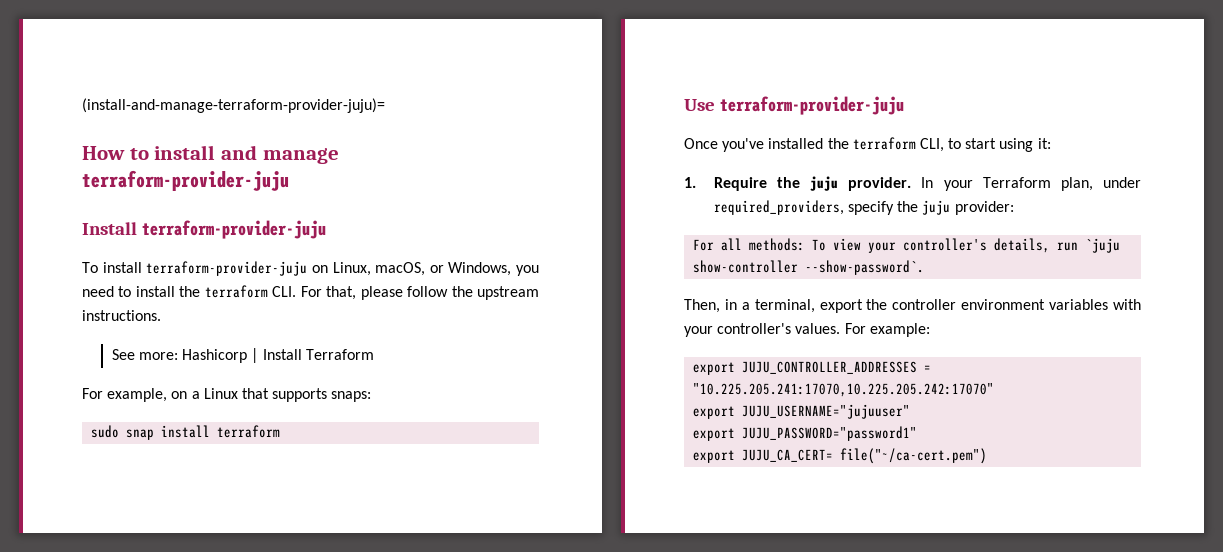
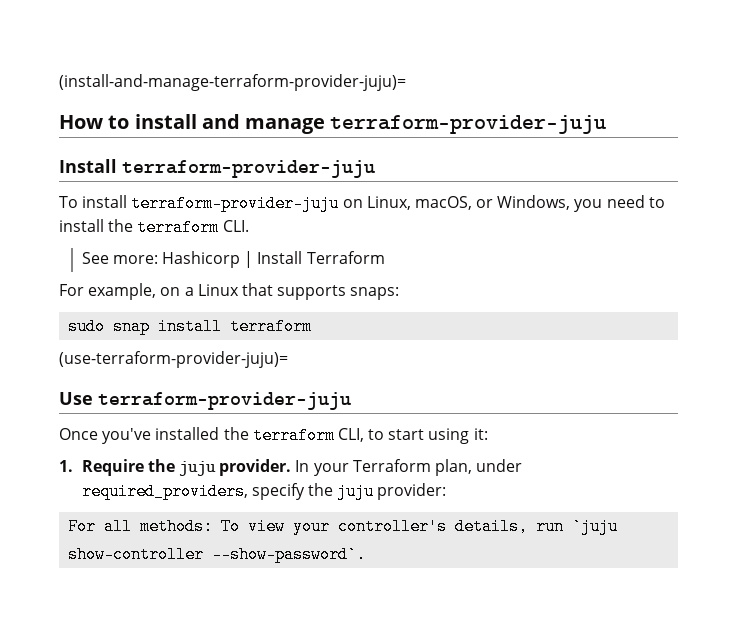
- To install terraform-provider-juju on Linux, macOS, or Windows, you need to install the terraform CLI. For that, please follow the upstream instructions.
+ To install terraform-provider-juju on Linux, macOS, or Windows, you need to install the terraform CLI.
+ (use-terraform-provider-juju)=
- Then, in a terminal, export the controller environment variables with your controller's values. For example:
- export JUJU_CONTROLLER_ADDRESSES = "10.225.205.241:17070,10.225.205.242:17070"
- export JUJU_USERNAME="jujuuser"
- export JUJU_PASSWORD="password1"
- export JUJU_CA_CERT= file("~/ca-cert.pem")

AIM OF THE TASK: Since the listing holds pictures, return everything else in it exactly and omit those.

SOLUTION FOR THIS EXERCISE:
- To install terraform-provider-juju on Linux, macOS, or Windows, you need to install the terraform CLI. For that, please follow the upstream instructions.
+ To install terraform-provider-juju on Linux, macOS, or Windows, you need to install the terraform CLI.
+ (use-terraform-provider-juju)=
- Then, in a terminal, export the controller environment variables with your controller's values. For example:
- export JUJU_CONTROLLER_ADDRESSES = "10.225.205.241:17070,10.225.205.242:17070"
- export JUJU_USERNAME="jujuuser"
- export JUJU_PASSWORD="password1"
- export JUJU_CA_CERT= file("~/ca-cert.pem")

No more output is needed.